- Education: Rhode Island School of Design
- Writing career
- Years active: 2016-present
- Genre: graphic novels
- Notable works: Cook Korean! Almost American Girl
- Website: robinha81.wixsite.com/robinha/about

= Robin Ha =

Graphic novelist

Robin Ha is an illustrator, writer, and graphic novelist.

==Life and career==

===Early life===
Ha was born in Seoul, Korea and is Korean by nationality. She went by the name "Ha Chuna" and was raised by her single mother, Cassie. At the age of 14, her mother brought her on a 'summer trip' to the United States, which became a permanent relocation to Huntsville, Alabama after her mother abruptly announced marriage to a suitor living there. While in the United States, she maintained her interest in Korean manhwa comic books, a hobby she picked up from her mother. Ha would graduate from the Rhode Island School of Design, and relocate to Brooklyn, where she began trying her hand in home cooking Korean cuisine.

===Cook Korean!===
Ha was working as a textile designer when she contributed a single page for a comic anthology illustrating a recipe for a Korean dish. In 2014, she began illustrating recipes for Korean dishes and posting a web comic series titled "Banchan in Two Pages”. After the popularity of the series grew, Ten Speed Press approached Ha about publishing an illustrated cookbook. As she had not undergone formal culinary training and was a relatively inexperienced cook, she cooked with her mother for the first time to develop the recipes featured.

In 2016, Ha released "Cook Korean!: A Comic Book with Recipes", which contained both narrative-driven comics as well as her illustrations of recipes and explanations of Korean ingredients and culinary practices. It debuted on the New York Times Bestselling List. Ha's choice of integrating Korean characters into the mostly English text, rather than transliterating or translating them, was highlighted as a part of a trend of non-English characters appearing in otherwise English-language cookbooks.
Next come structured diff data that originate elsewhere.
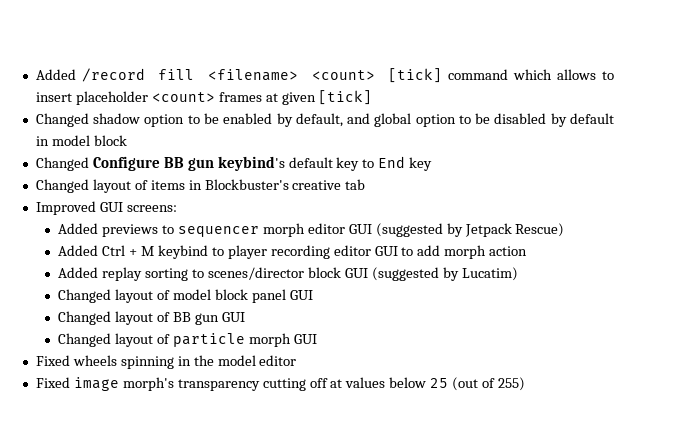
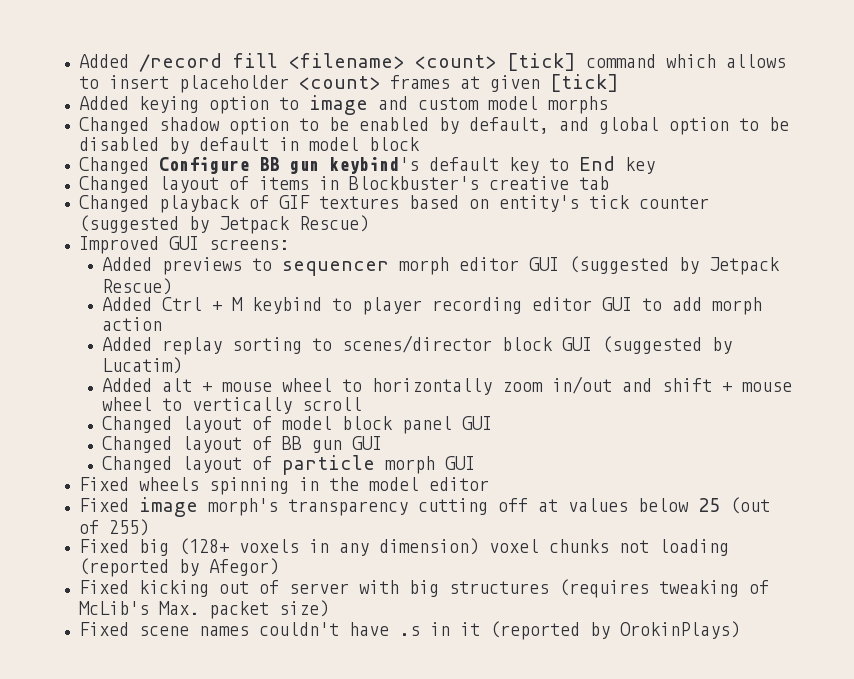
+ Added keying option to image and custom model morphs
+ Changed playback of GIF textures based on entity's tick counter (suggested by Jetpack Rescue)
+ Added alt + mouse wheel to horizontally zoom in/out and shift + mouse wheel to vertically scroll
+ Fixed big (128+ voxels in any dimension) voxel chunks not loading (reported by Afegor)
+ Fixed kicking out of server with big structures (requires tweaking of McLib's Max. packet size)
+ Fixed scene names couldn't have .s in it (reported by OrokinPlays)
===Almost American Girl===
In 2013, Ha began working a memoir focusing of her own immigration. On January 28 of 2020, Ha released Almost American Girl, which she both wrote and illustrated.
The graphic novel recalls Ha's experience with immigrating from South Korea to the United States as a teenager, including the tribulations with racist harassment, tension with Asian American relatives, and acclimating to foreign school and lifestyles.
One review described its as "an insightful, moving coming-of-age tale," while another noted the work as "also a love letter to comics fans." It would be honored with a 2021 Walter Award under the "Books, Teen" category.